Riding down a road on the way to a quest location passing pack-laden travelers on slow donkeys, reigning in your own mount to pull aside to avoid a carriage carrying players heading in the opposite direction and seeing players working in the farms along the roadside while airships and gliders pass overhead...it feels like being somewhere.

It's really quite odd.
 
I think that social media was the biggest reason why Castranova's vision of culturally significant immersive 3D social spaces didn't happen. Social media rendered the social aspect of mmorpgs redundant and therefore removed the glue that held all the disparate playstyles together.

This evolution is not necessarily all bad. Facebook's purchase of Occulus Rift suggests a possible future where social media itself evolves into an immersive 3D form. It could deliver everything that we thought mmorpgs might deliver.
 
I was so interested in EQN for a number of reasons but especially StoryBricks. Alas, I won't be playing due to that combat.

AA is more different than most but I sure don't see owpvp sandboxes as "mainstream" (with customers if not bloggers.)

It is worse than the vocal commentators that glorify one subsegment. It is the developers (e.g. Wildstar and latest WoW) who are "too elite" of gamers and too incompetent of business persons to treat all segments as equal.

The only hopeful sign I have seen recently was from Rift "According the Bill Fisher (Daglar), the reason is that the vast majority of RIFT players dabble in different things. The subtext (in my opinion) is that not enough people are getting to raiding. They'd rather do a little of this and that -– in other words, have fun. Going forward, whatever activity you choose will contribute to a background feeling of progress. This helps the raiding agenda while also helping casuals have a progression track."

 
I don't know.. I won't go so far as to say that sub-cultures don't play a part in declining MMOs, but I think the root cause is more easily defined.

Shorter attention spans.

For the 20-year olds, that's IMO caused by too many games with quick hit rewards. You do a thing, get a shiny immediately. Many parts of an MMOs work best when the shinies are spaced out a bit (i.e. grindy) but the last decade of games has taught us not to wait.

For the 30+ crowd, lack of time in our real lives provides less time for gaming. This group doesn't want to spend all day doing X when they only get an hour to play games.

That said, 100% agree with mbp's above observation on social networking. This has largely replaced whatever 'need' that socializing was filling for some people in MMOs. Combined with the above, it's no wonder MMOs are in decline.
 
staring areas

I assume that is a typo, although it might be a Freudian slip. :)
 
@Hagu

While your quote is somewhat hopeful that developers are at least paying attention, I find this part worrisome:

"The subtext (in my opinion) is that not enough people are getting to raiding.

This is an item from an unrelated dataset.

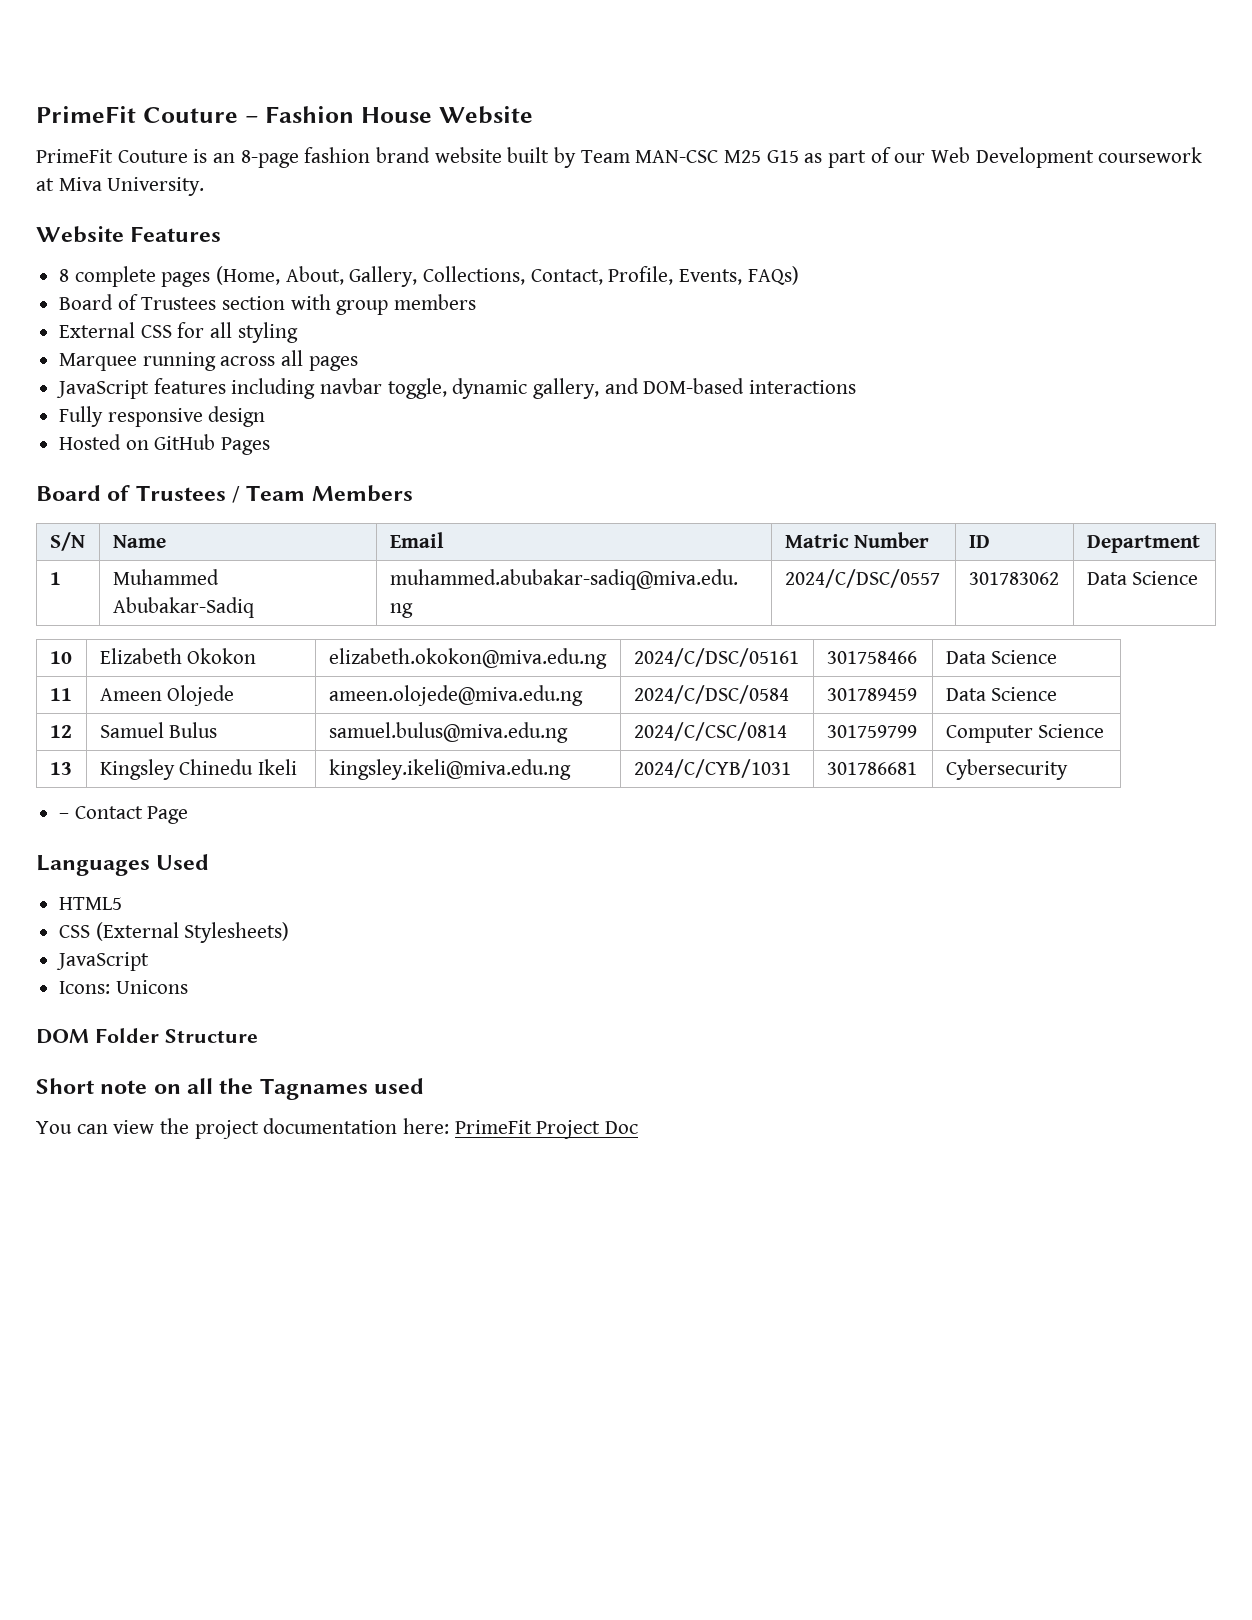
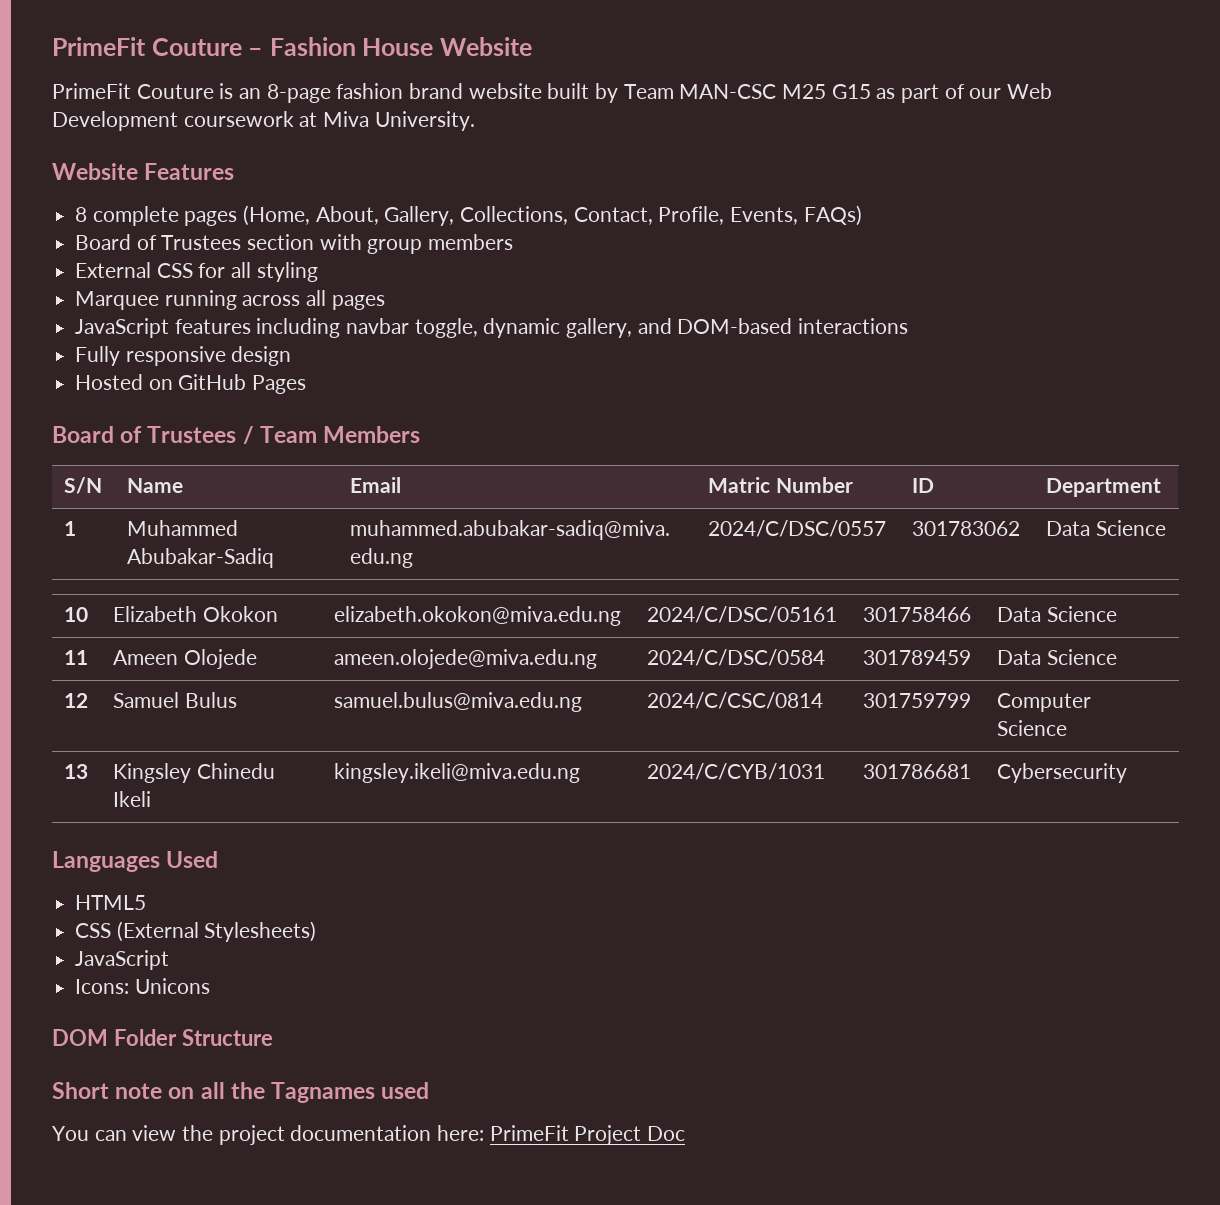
- – Contact Page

This is an attitude I see in way too many developers, and I think is one of the biggest factors in the slow decline of WoW. A vast majority of players show they don't want to raid, and the developer response is simply, "how do we force them to raid anyway?"
 
Well Samus, isn't every discussion of MMO mechanics "How do we force people to behave the way we want them to behave?" It's always incentivize this, penalize that. Buff this, nerf that.

It's never "Let's get people to do what we want by making it fun."

Without some kind of activity to provide purpose for guilds, some way to let people create socioeconomic classes the whole enterprise is nothing more than a massively mediocre late 90s RPG. You don't subscribe for years to that. I get that some people are into exploration or crafting, but Tales in the Desert has peak subscriber numbers that would get a WoW server merged in a heartbeat.
 
Except that the vast majority of WoW players don't raid (to say nothing for the players who raid because it's the only way to progress in the end game, but would rather not), and 10 years later they are still on top by a huge margin.

I keep seeing that same old assumption that hardcore players are the only ones worth trying to keep, but the dozens of games that tried that have all been massive flops. The AAA MMORPGs which have been most successful at retaining players in the last 10 years have been WoW, SWTOR, GW2 and EVE, all games which provide lots of non-raiding content.